Author's posts
Oct 30 2009
Who Dr.?
After the big and shiny experience as an undergraduate I went off to do a PhD., to make me into a Dr. This was something I’d intended to do since a visit to the Campden and Chorleywood Food Research Centre as a school student; there we were shown around the labs and I was convinced that a career in science without a PhD. was going to be a serious uphill struggle involving the cleaning of much lab glassware.
The exact nature of a PhD. varies from country to country and from subject to subject. In the UK a PhD. in physical chemistry is typically 3 years long and the supervisor will usually have a big say in what the student does.
I did my PhD. at Durham University in the Interdisciplinary Research Centre for Polymer Science, supervised by Prof. Randal Richards. Prime motivation for this particular PhD. was the cash, it was funded by Courtaulds Plc and paid a research assistant salary.
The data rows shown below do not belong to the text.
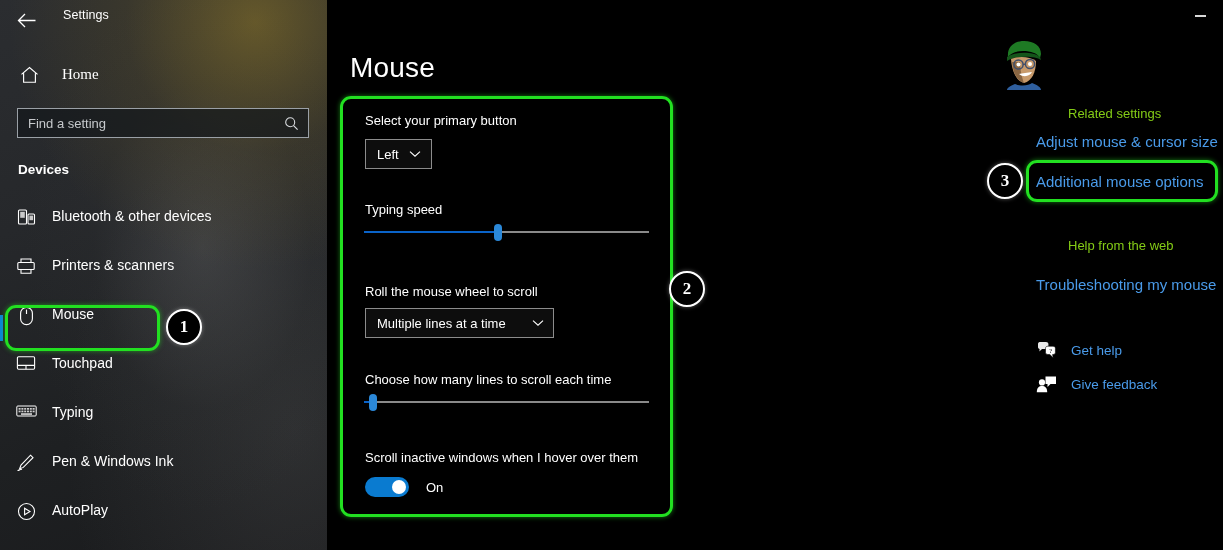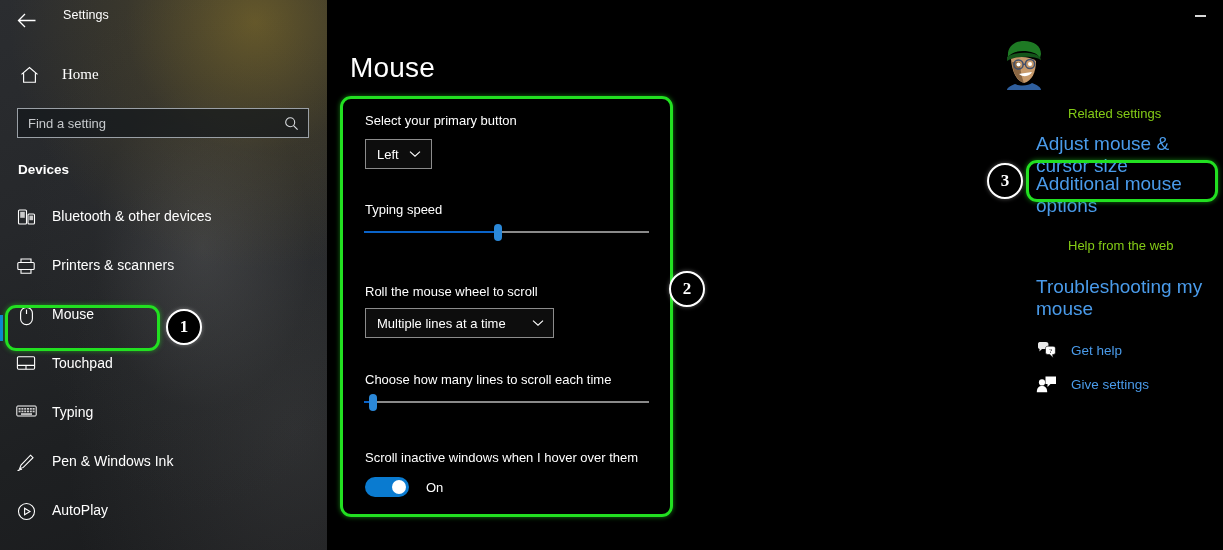--- a/index.html
+++ b/index.html
@@ -101,21 +101,21 @@
     border-radius: 50%; background: #ffffff;
   }
   .toggle-row .on-lbl { font-size: 13px; color: #ffffff; margin-left: 17px; }
 
   
   #right-col { position: absolute; left: 1036px; top: 0; width: 187px; height: 550px; }
   #avatar {
     position: absolute; left: -35px; top: 38px; width: 46px; height: 52px;
   }
   .r-head { font-size: 13px; color: #84cc16; margin-left: 32px; }
-  .r-link { font-size: 19px; color: #4a9bea; }
+  .r-link { font-size: 15px; color: #4a9bea; }
   .support-row { display: flex; align-items: center; }
   .support-row .sico { width: 26px; display: flex; align-items: center; }
   .support-row .slbl { font-size: 13.5px; color: #4a9bea; margin-left: 9px; }
 
   
   .hl-box {
     position: absolute; border: 3px solid #22e021; border-radius: 11px;
     pointer-events: none; box-shadow: 0 0 5px rgba(34,224,33,0.55);
   }
   .badge {
@@ -353,21 +353,21 @@
 
     <div class="support-row" style="position:absolute;left:0;top:375px">
       <span class="sico">
         <svg width="21" height="18" viewBox="0 0 21 18">
           <rect x="9.5" y="1.5" width="10.5" height="7.5" fill="#ffffff"></rect>
           <path d="M11.5 9 L11.5 12 L14.5 9 Z" fill="#ffffff"></path>
           <circle cx="6" cy="7.4" r="3.1" fill="#ffffff"></circle>
           <path d="M0.8 17.2 C0.8 12.8 3 11 6 11 C9 11 11.2 12.8 11.2 17.2 Z" fill="#ffffff"></path>
         </svg>
       </span>
-      <span class="slbl">Give settings</span>
+      <span class="slbl">Give feedback</span>
     </div>
   </div>
 
   <div class="hl-box" style="left:5px;top:305px;width:155px;height:46px"></div>
 
   <div class="hl-box" style="left:340px;top:96px;width:333px;height:421px"></div>
 
   <div class="hl-box" style="left:1026px;top:160px;width:192px;height:42px"></div>
 
   <div class="badge" style="left:166px;top:309px">1</div>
It also got me back to more big and shiny science, in the form of the neutron source at the Rutherford-Appleton Laboratory (RAL) and with the added benefit that a very skilled technician made my polymers for me. This was good because I’ve never been “at one” with synthetic chemistry, the untidiness of the process didn’t suit my temperament. Apocryphally the start of polymer science was a bit slow because the early polymer synthesisers couldn’t crystallise their material, this led to much derision from other synthetic chemists who made lovely crystals from their materials, rather than black sludge that polymer scientists made. The molecular nature of polymers wasn’t appreciated until the 1920’s which is really rather recent.
So for 3 years I slaved away: I prepared samples – spinning thin films onto lumps of shiny flat silicon, I went down to the RAL for 48 hour experimental runs, I wrote FORTRAN programs do do data analysis, I read journal articles, I attended conferences, made posters and gave presentations. I observed, from a small distance, the activities of synthetic chemists.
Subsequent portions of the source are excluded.